(Stored items)
########################################

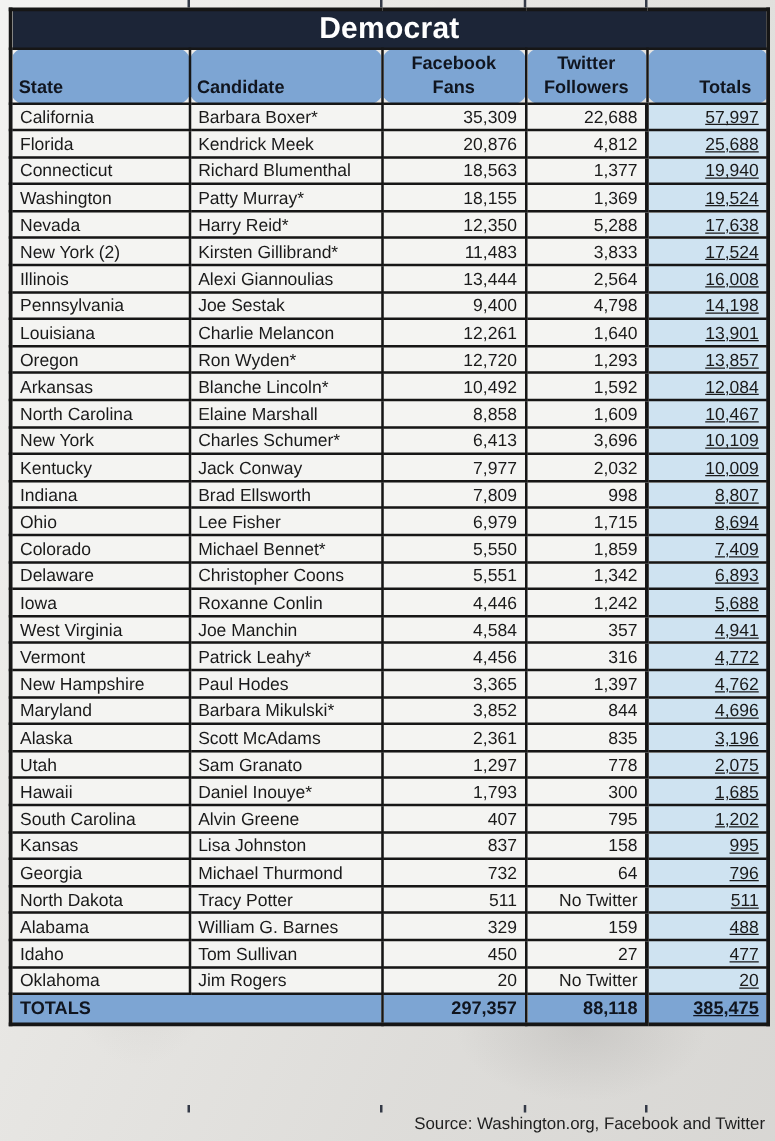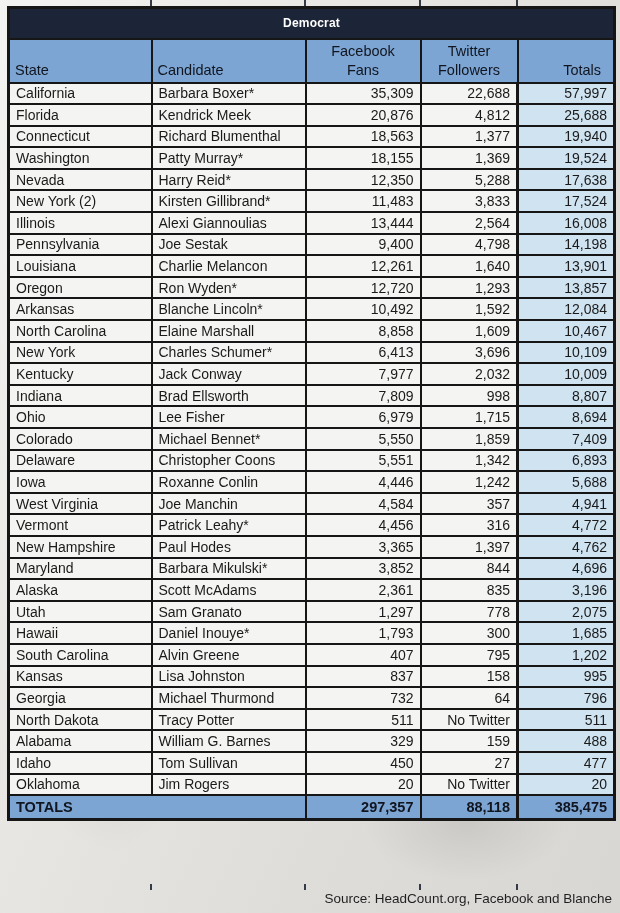--- a/index.html
+++ b/index.html
@@ -32,39 +32,39 @@
   table{
     position:absolute;left:7px;top:6px;z-index:1;
     width:606px;border-collapse:collapse;table-layout:fixed;
     border:3px solid var(--border);
   }
   col.c0{width:143px;} col.c1{width:154px;} col.c2{width:115px;} col.c3{width:97px;} col.c4{width:97px;}
   th,td{border:2px solid var(--border);overflow:hidden;white-space:nowrap;}
 
   .row-title td{
     background:var(--header-bg);color:var(--title-text);
-    font-size:12px;font-weight:bold;text-align:center;height:31px;
+    font-size:24px;font-weight:bold;text-align:center;height:31px;
     letter-spacing:.2px;
   }
   .row-cols th{
     background:var(--column-header-bg);color:var(--header-text);
-    font-size:14.5px;font-weight:normal;height:44px;
-    white-space:pre-line;line-height:1.25;
+    font-size:14.5px;font-weight:bold;height:44px;
+    white-space:pre-line;line-height:1.25;border-radius:10px;
   }
   th.h-left{text-align:left;vertical-align:bottom;padding:2px 5px;}
   th.h-center{text-align:center;vertical-align:middle;}
   th.h-right{text-align:right;vertical-align:bottom;padding:2px 12px 2px 2px;}
 
   tbody td{
     background:var(--row-bg);font-size:14px;height:21.6px;
     padding:1px 6px;color:var(--body-text);
   }
   tbody td.c0, tbody td.c1{text-align:left;}
   tbody td.c2, tbody td.c3, tbody td.c4{text-align:right;}
-  td.c4{background:var(--totals-column-bg);border-left-width:3px;}
+  td.c4{background:var(--totals-column-bg);border-left-width:3px;text-decoration:underline;}
 
   .row-totals td{
     background:var(--totals-row-bg);color:var(--header-text);
     font-size:14.5px;font-weight:bold;height:24px;padding:2px 6px;
   }
   .row-totals td.lbl{text-align:left;}
   .row-totals td{text-align:right;}
   .row-totals td.c4{background:var(--totals-row-bg);}
 
   .source{
@@ -342,13 +342,13 @@
   <tfoot>
     <tr class="row-totals">
       <td colspan="2" class="lbl">TOTALS</td>
       <td class="c2">297,357</td>
       <td class="c3">88,118</td>
       <td class="c4">385,475</td>
     </tr>
   </tfoot>
 </table>
 
-<div class="source">Source: HeadCount.org, Facebook and Blanche</div>
+<div class="source">Source: Washington.org, Facebook and Twitter</div>
 
 </body></html>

########################################

→ TASK PROMPT:
Output the records verbatim, every one of them, and keep the pictures out.

→ SOLUTION TO THE EXERCISE:
--- a/index.html
+++ b/index.html
@@ -32,39 +32,39 @@
   table{
     position:absolute;left:7px;top:6px;z-index:1;
     width:606px;border-collapse:collapse;table-layout:fixed;
     border:3px solid var(--border);
   }
   col.c0{width:143px;} col.c1{width:154px;} col.c2{width:115px;} col.c3{width:97px;} col.c4{width:97px;}
   th,td{border:2px solid var(--border);overflow:hidden;white-space:nowrap;}
 
   .row-title td{
     background:var(--header-bg);color:var(--title-text);
-    font-size:12px;font-weight:bold;text-align:center;height:31px;
+    font-size:24px;font-weight:bold;text-align:center;height:31px;
     letter-spacing:.2px;
   }
   .row-cols th{
     background:var(--column-header-bg);color:var(--header-text);
-    font-size:14.5px;font-weight:normal;height:44px;
-    white-space:pre-line;line-height:1.25;
+    font-size:14.5px;font-weight:bold;height:44px;
+    white-space:pre-line;line-height:1.25;border-radius:10px;
   }
   th.h-left{text-align:left;vertical-align:bottom;padding:2px 5px;}
   th.h-center{text-align:center;vertical-align:middle;}
   th.h-right{text-align:right;vertical-align:bottom;padding:2px 12px 2px 2px;}
 
   tbody td{
     background:var(--row-bg);font-size:14px;height:21.6px;
     padding:1px 6px;color:var(--body-text);
   }
   tbody td.c0, tbody td.c1{text-align:left;}
   tbody td.c2, tbody td.c3, tbody td.c4{text-align:right;}
-  td.c4{background:var(--totals-column-bg);border-left-width:3px;}
+  td.c4{background:var(--totals-column-bg);border-left-width:3px;text-decoration:underline;}
 
   .row-totals td{
     background:var(--totals-row-bg);color:var(--header-text);
     font-size:14.5px;font-weight:bold;height:24px;padding:2px 6px;
   }
   .row-totals td.lbl{text-align:left;}
   .row-totals td{text-align:right;}
   .row-totals td.c4{background:var(--totals-row-bg);}
 
   .source{
@@ -342,13 +342,13 @@
   <tfoot>
     <tr class="row-totals">
       <td colspan="2" class="lbl">TOTALS</td>
       <td class="c2">297,357</td>
       <td class="c3">88,118</td>
       <td class="c4">385,475</td>
     </tr>
   </tfoot>
 </table>
 
-<div class="source">Source: HeadCount.org, Facebook and Blanche</div>
+<div class="source">Source: Washington.org, Facebook and Twitter</div>
 
 </body></html>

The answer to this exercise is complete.